Sometimes, he gets frustrated with the slowness of his progress. But then he remembers that he couldn’t walk. He remembers rocking in a rocking chair to help get his strength back. He remembers standing by a window on the second-floor of the rehab center, staring down at his wife on their 34th wedding anniversary.
He remembers the uncomfortable hospital bed and what it felt like to be stuck in a room without his family. He was less than an hour from his house, and he was homesick. He didn’t know a 55-year-old man could be so homesick so close to home.
He still gets approached by random people who followed his journey on Facebook.
“You’re a miracle,” they say. “We’ve been praying for you.”
Before COVID-19 hit him, Steve wasn’t that worried about the virus. He knew it was important to wash your hands and sanitize, that it was good to wear a mask and it would be smart to not go out as much. But he did not think he was old enough to be seriously affected by the virus. He thought his asthma and heart condition were in check.
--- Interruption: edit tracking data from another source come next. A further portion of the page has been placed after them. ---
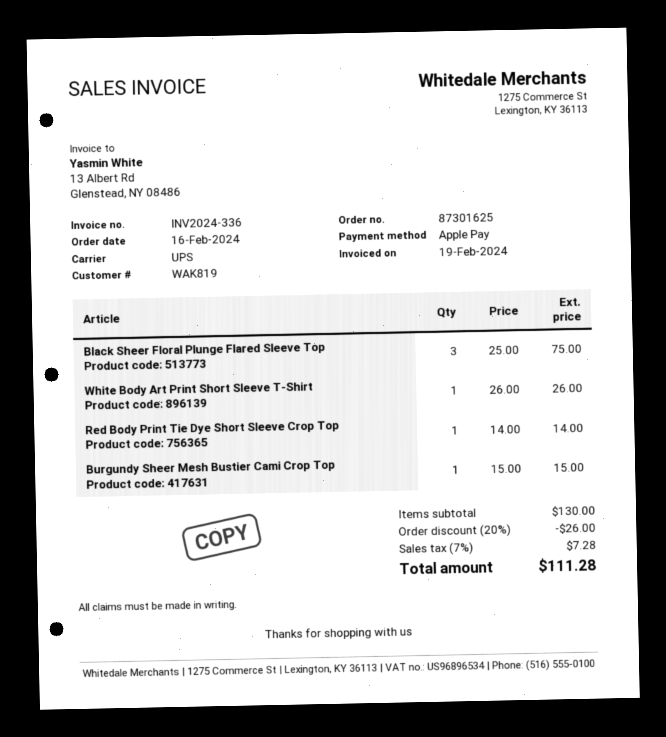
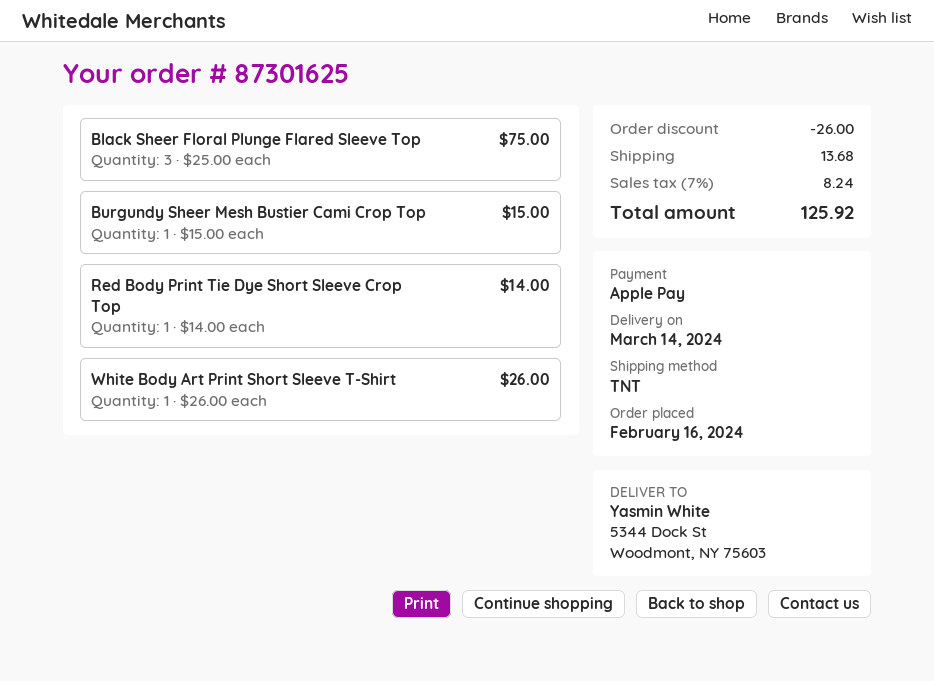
shipping method: UPS -> TNT
shipping: none -> 13.68
tax: 7% = 7.28 -> 7% = 8.24
total: 111.28 -> 125.92

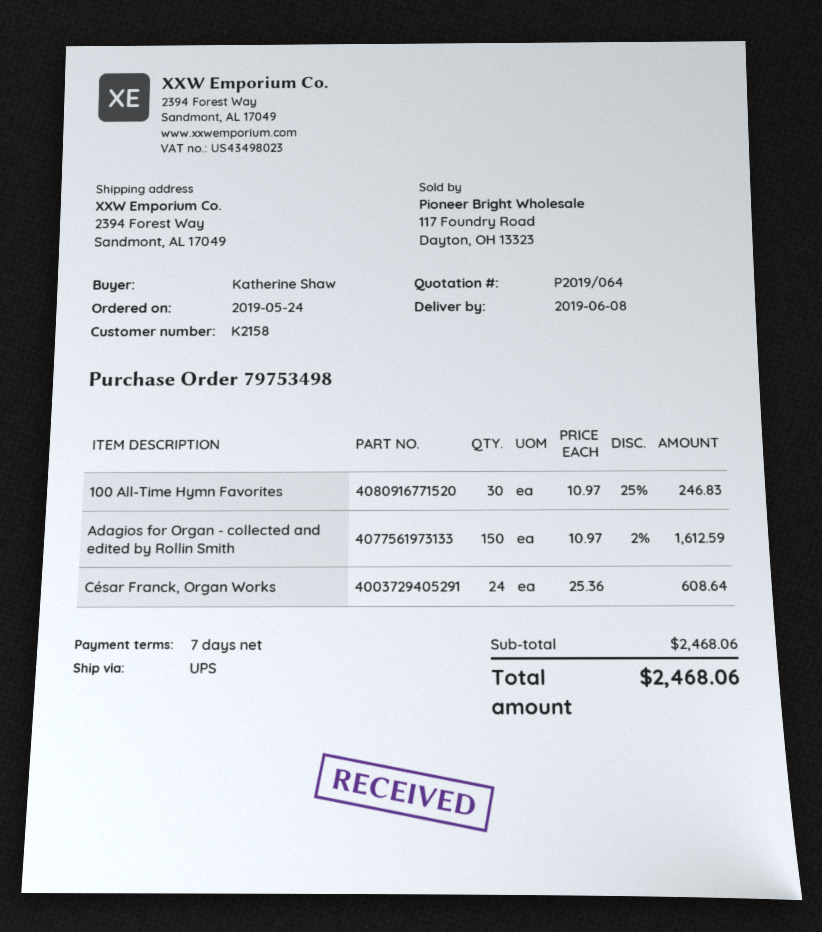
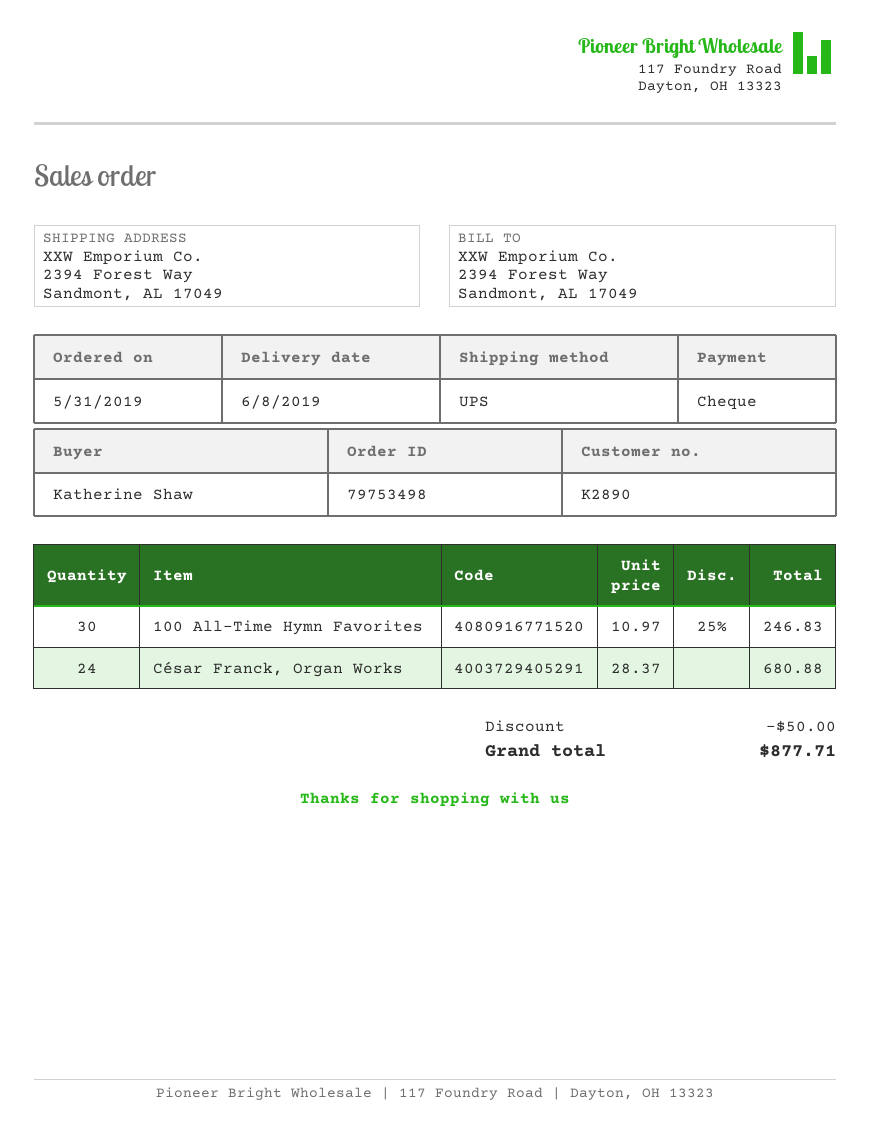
order date: 2019-05-24 -> 2019-05-31
customer number: K2158 -> K2890
Adagios for Organ - collected and edited by Rollin Smith: 150 x 10.97 - 2% = 1612.59 -> none
César Franck, Organ Works: 24 x 25.36 = 608.64 -> 24 x 28.37 = 680.88
discount: none -> 50.00
total: 2468.06 -> 877.71

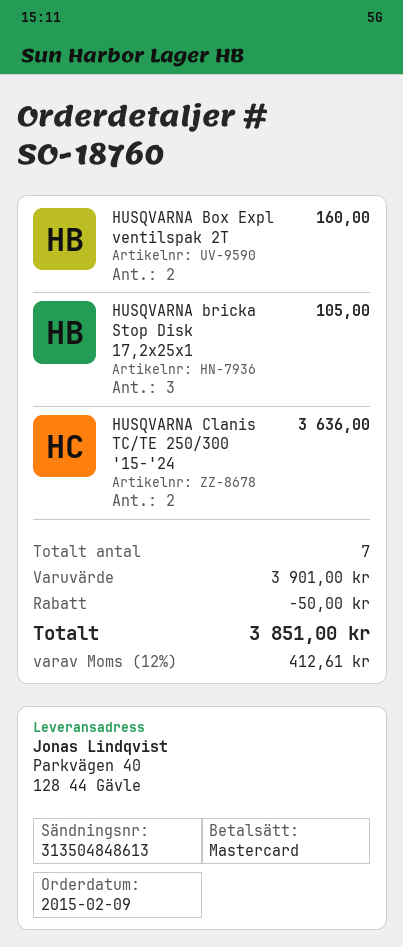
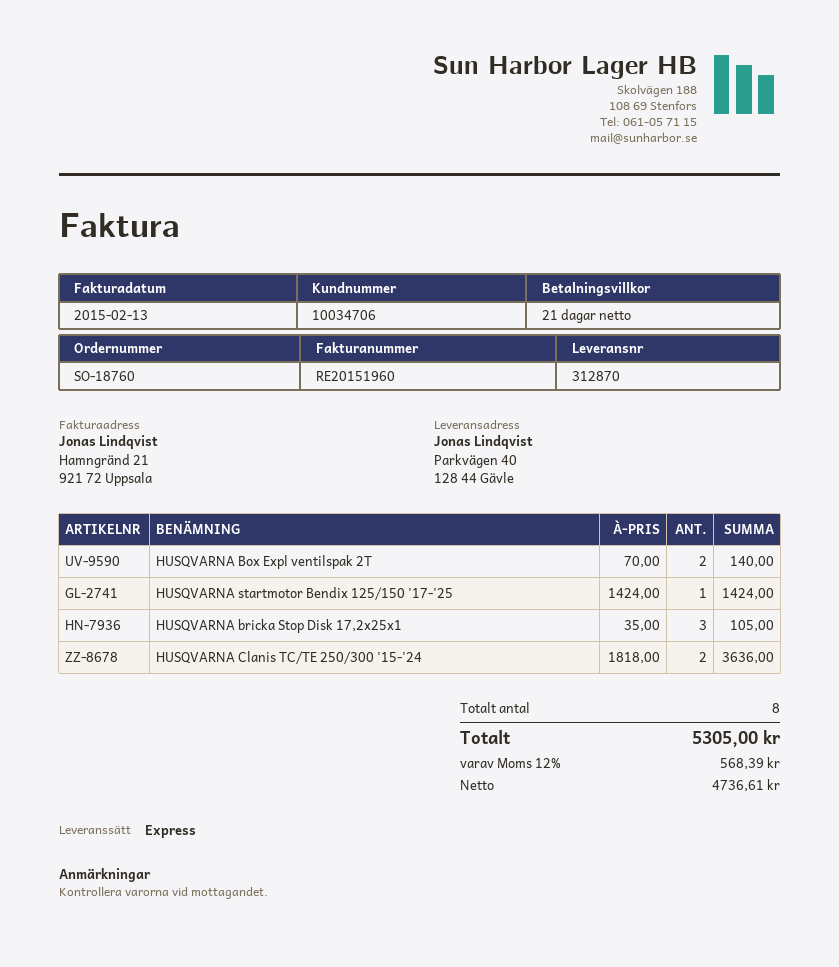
HUSQVARNA Box Expl ventilspak 2T: 2 for 160.00 -> 2 for 140.00
HUSQVARNA startmotor Bendix 125/150 '17-'25: none -> 1 for 1424.00
total quantity: 7 -> 8
discount: 50.00 -> none
tax: 12% = 412.61 -> 12% = 568.39
total: 3851.00 -> 5305.00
Now, he is a strong advocate for wearing masks and reminds people that just because the virus hasn’t directly affected them doesn’t mean it’s fake. He tells them that he knows — he went through it himself.
“I find myself getting sad for the people that get upset about having to wear a mask,” he said. “It makes me want to scratch my head.”
He said he’s even had some conversations with his family about masks because his older daughter Allyson isn’t as enthusiastic about using them. Allyson said she is fully aware that the virus is real and recognizes the long-lasting effects, but she doesn’t like the government controlling her health or what she can and can’t do.
“I’m just blown away that both of (my daughters) aren’t serious mask wearers."
— Steve Moore, COVID-19 survivor
Steve said he supports a mask mandate, he doesn’t believe the pandemic is over and that now we should focus more on preventing COVID-19 spread than healing the economy.
However, when asked if he had any direct criticisms of President Donald Trump’s COVID-19 response, Steve said he feels that he doesn’t know as much about the virus as those in charge of our country. He said since he hasn’t served in Trump’s position he can’t condemn Trump’s actions.
Steve also said he doesn’t know exactly where the federal government could have crossed into state politics. He said he did not know Trump could have established a nationwide mask mandate.
Steve voted in person for President Donald Trump on October 31. He said he voted for Trump because he saw him as the lesser of two evils. He said he was scared by how aggressively the Democratic party had been attacking Trump and trying to remove a Republican president. So, he voted against the Democrats.
He also said it’s hard for him to say the president or our state government should have put in particular restrictions in the past because we are continuously learning about the virus. Steve operates under the idea that even though our nation’s leaders know the most, we don’t know a lot about the virus.
“I can’t ridicule the government like I know more than they do, because I don’t feel like any of us know a ton about this,” Steve said.
He does have one opinion on what leaders shouldn’t do: wait to act until it’s too late.
“Millions of people are not dying, yet,” Steve said. “Don’t wait until they do die to do something.”